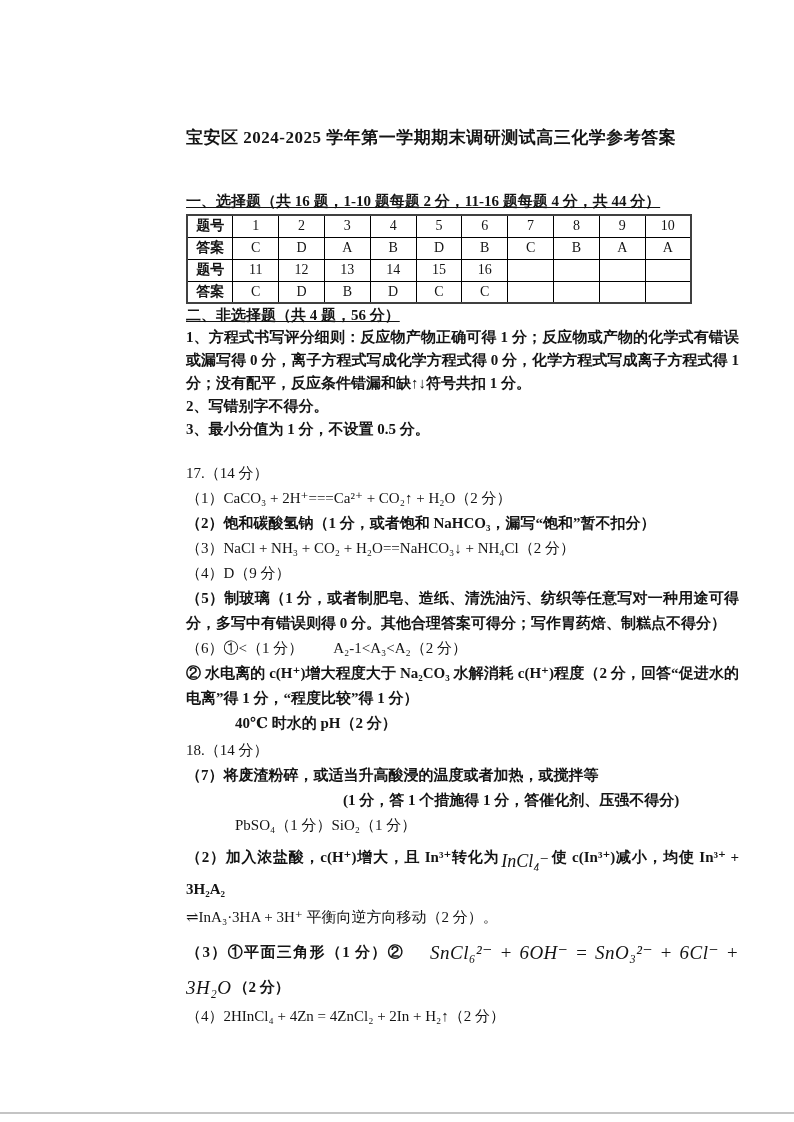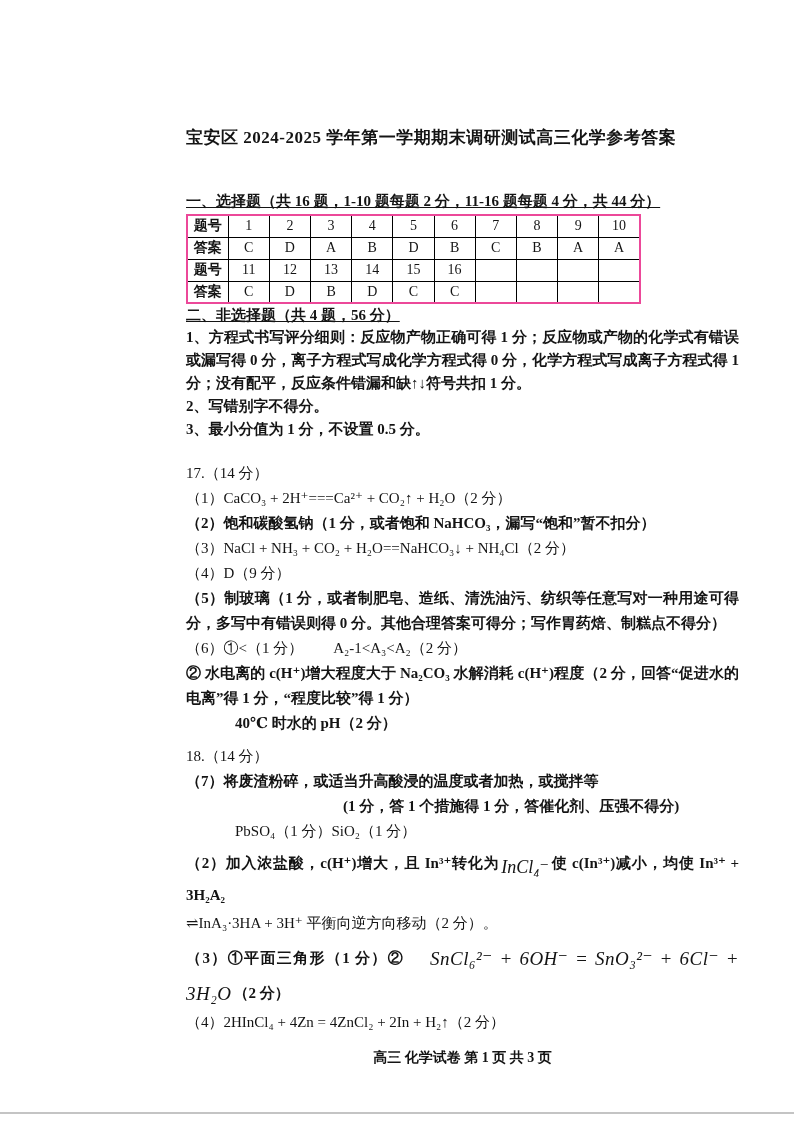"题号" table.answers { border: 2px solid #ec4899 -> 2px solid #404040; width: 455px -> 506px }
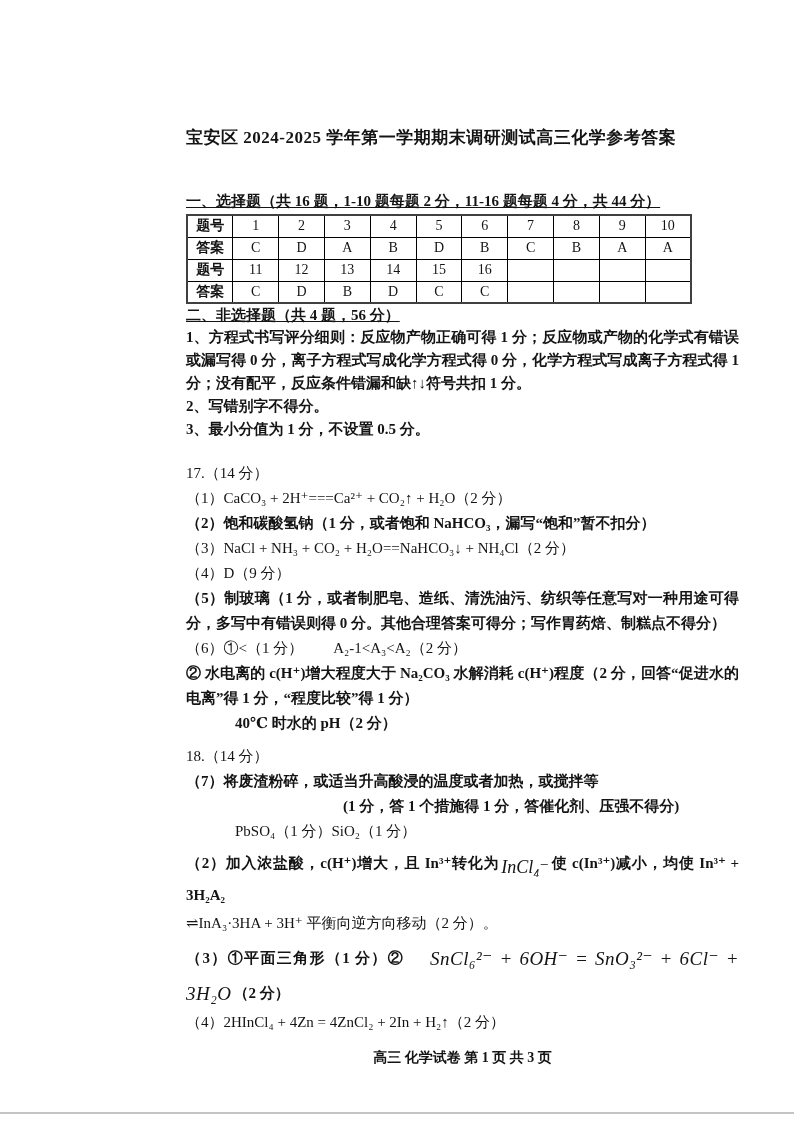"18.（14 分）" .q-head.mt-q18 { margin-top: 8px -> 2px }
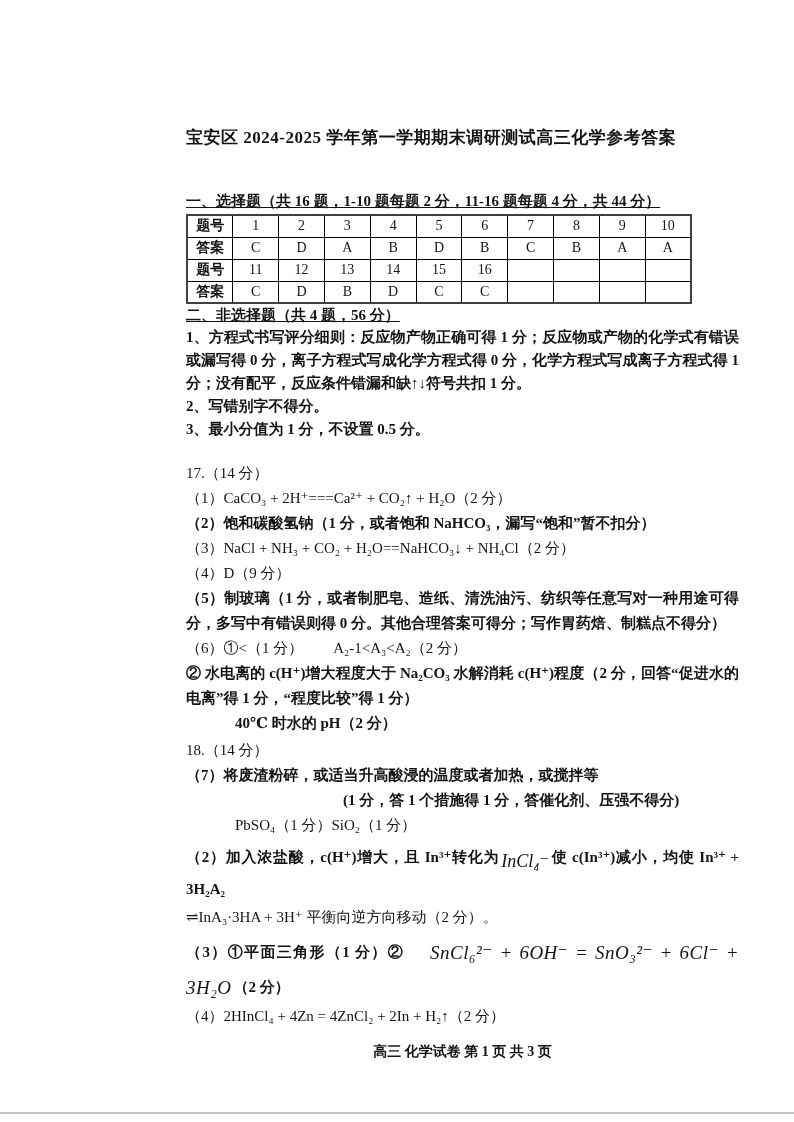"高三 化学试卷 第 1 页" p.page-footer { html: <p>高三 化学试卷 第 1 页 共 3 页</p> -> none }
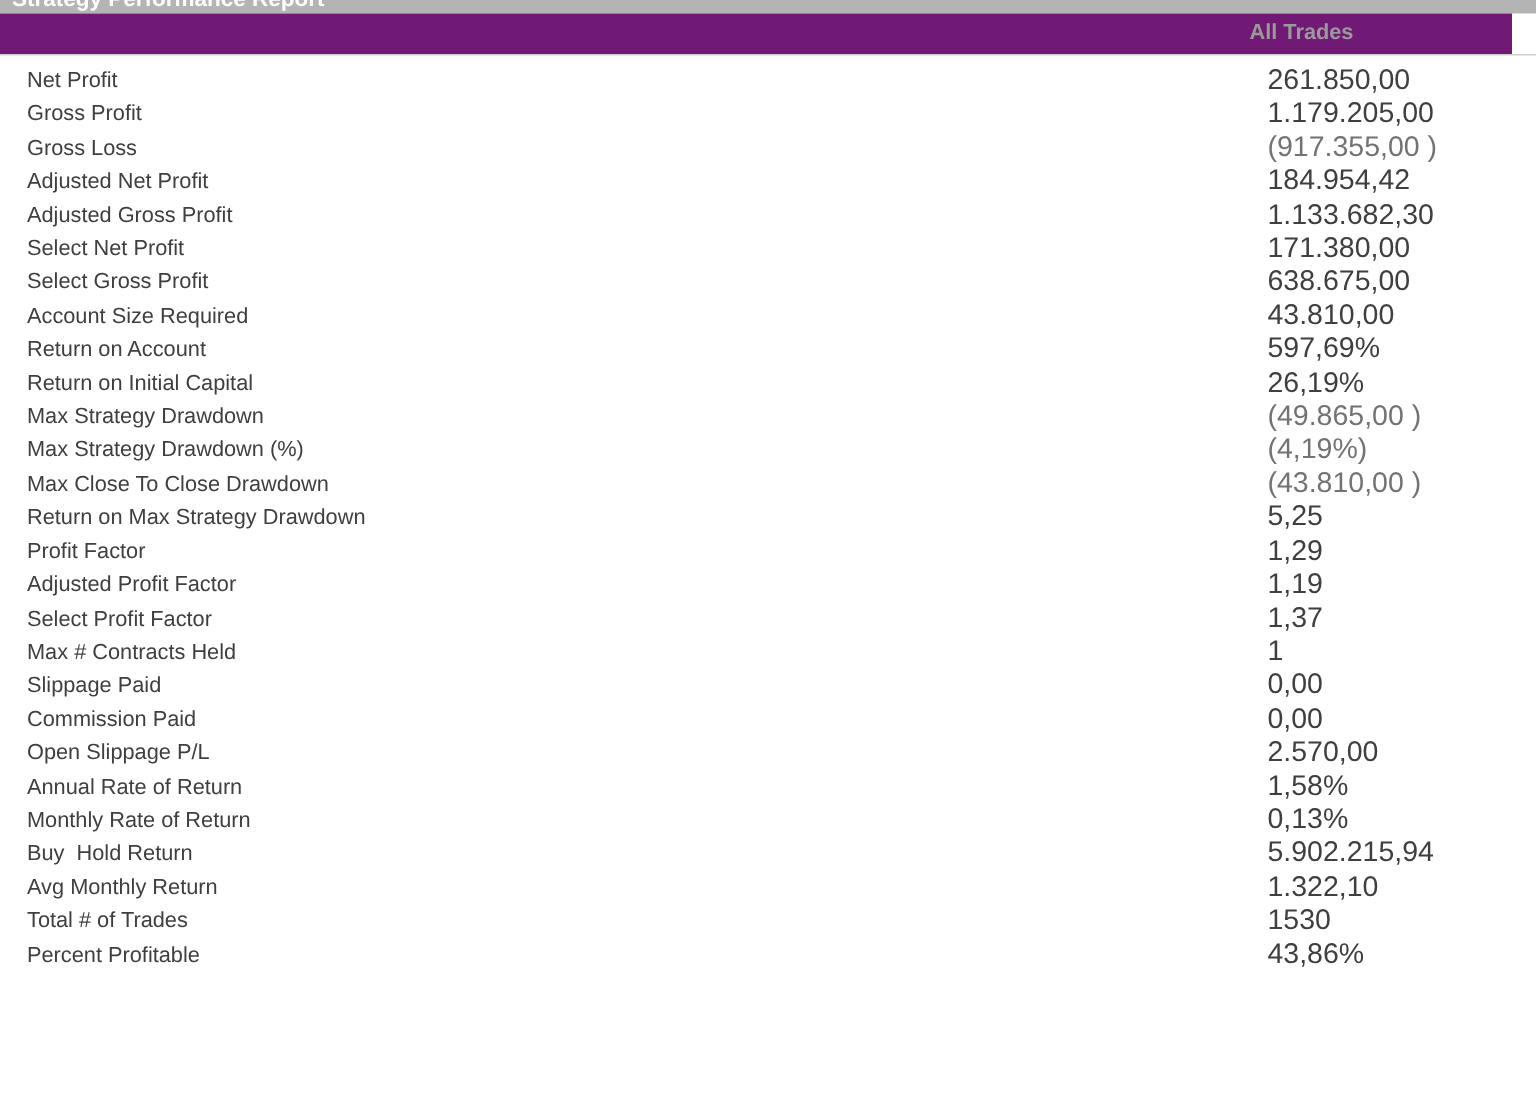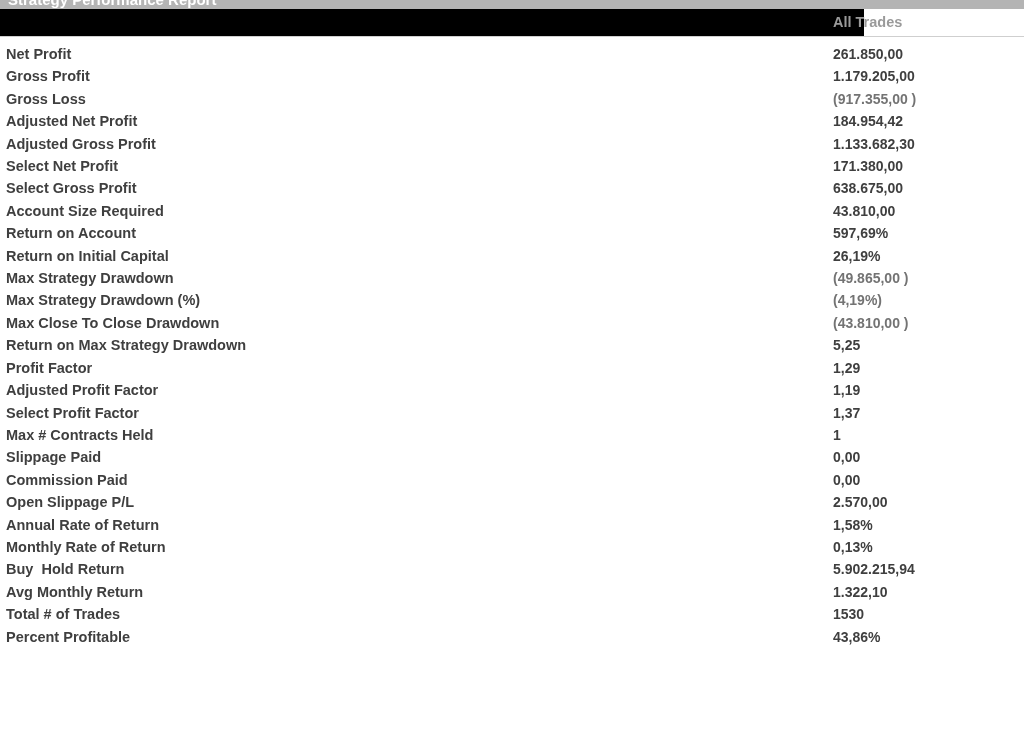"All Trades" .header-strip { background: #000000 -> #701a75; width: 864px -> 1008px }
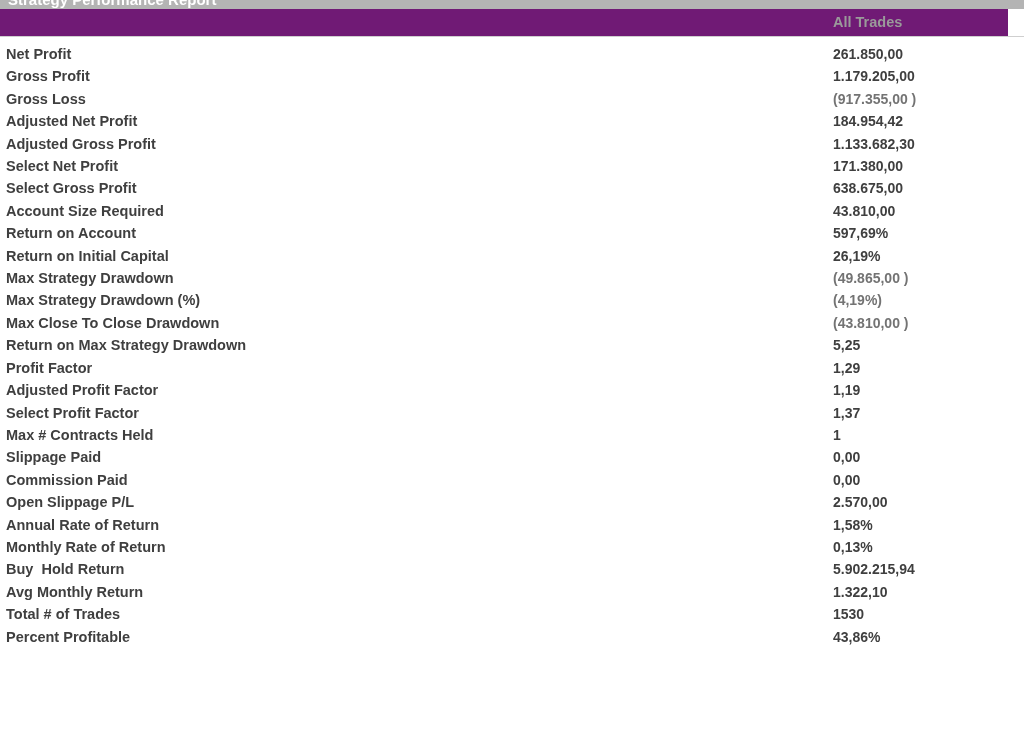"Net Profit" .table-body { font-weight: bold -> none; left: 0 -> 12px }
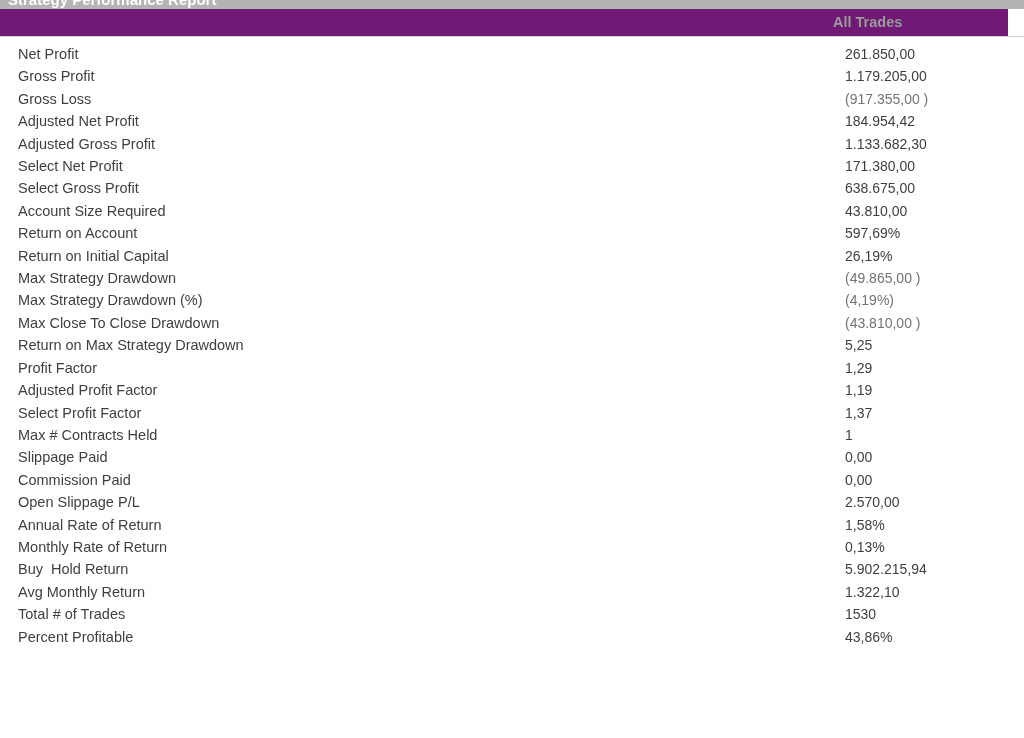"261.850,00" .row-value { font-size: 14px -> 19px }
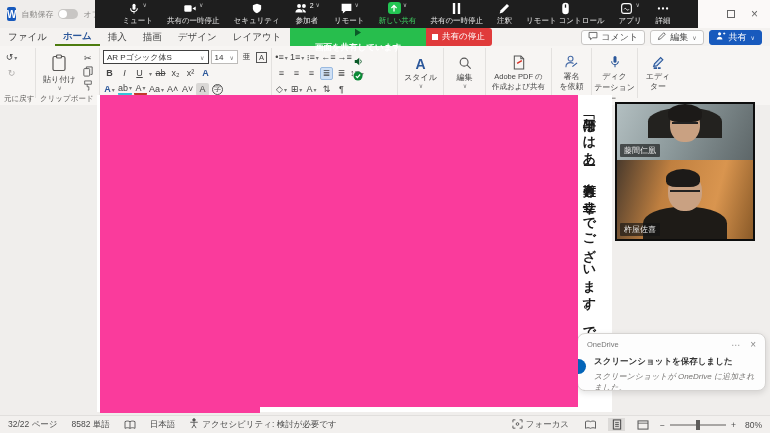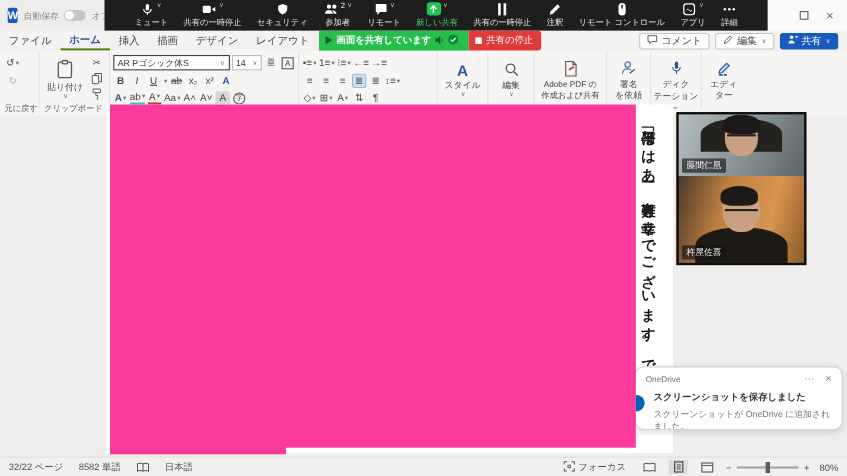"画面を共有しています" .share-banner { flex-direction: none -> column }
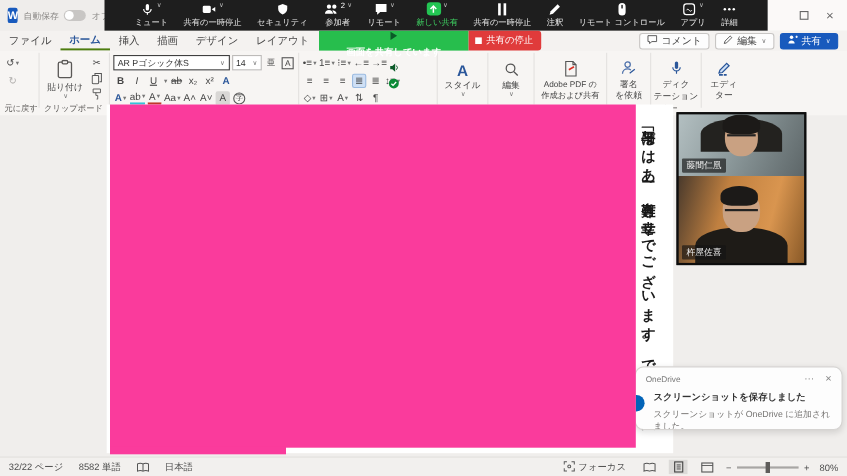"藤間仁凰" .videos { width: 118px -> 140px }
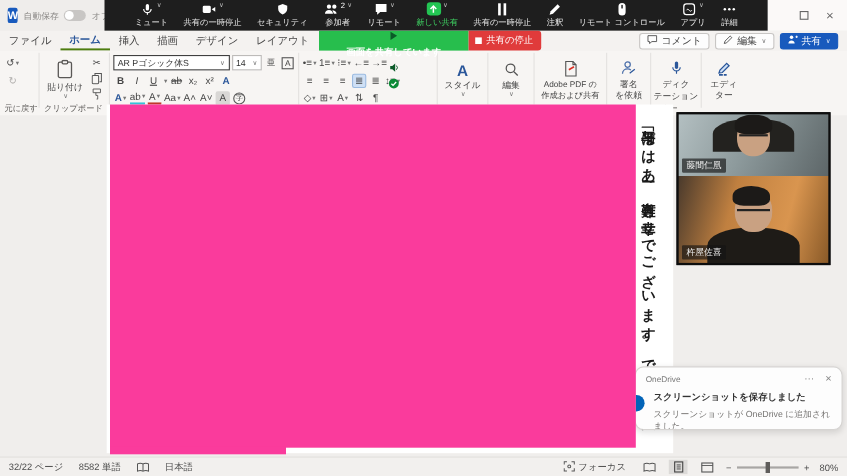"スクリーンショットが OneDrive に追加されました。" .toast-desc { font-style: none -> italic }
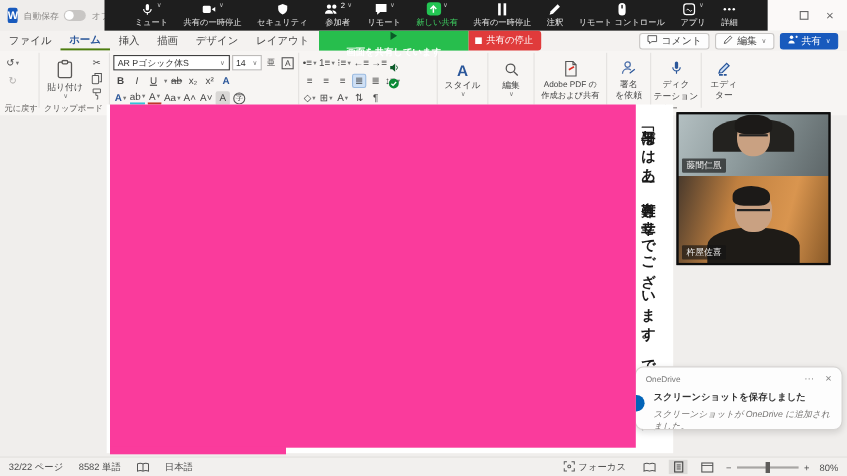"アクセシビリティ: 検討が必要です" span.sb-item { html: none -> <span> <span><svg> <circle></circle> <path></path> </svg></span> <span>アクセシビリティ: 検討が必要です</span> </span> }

....................

GOAL OF THE EXERCISE: An exact copy of the lines from the one with "width: 118px ->" through the end of the entries above, both included, is the whole answer. It contains no pictures.

OUTPUT:
"藤間仁凰" .videos { width: 118px -> 140px }
"スクリーンショットが OneDrive に追加されました。" .toast-desc { font-style: none -> italic }
"アクセシビリティ: 検討が必要です" span.sb-item { html: none -> <span> <span><svg> <circle></circle> <path></path> </svg></span> <span>アクセシビリティ: 検討が必要です</span> </span> }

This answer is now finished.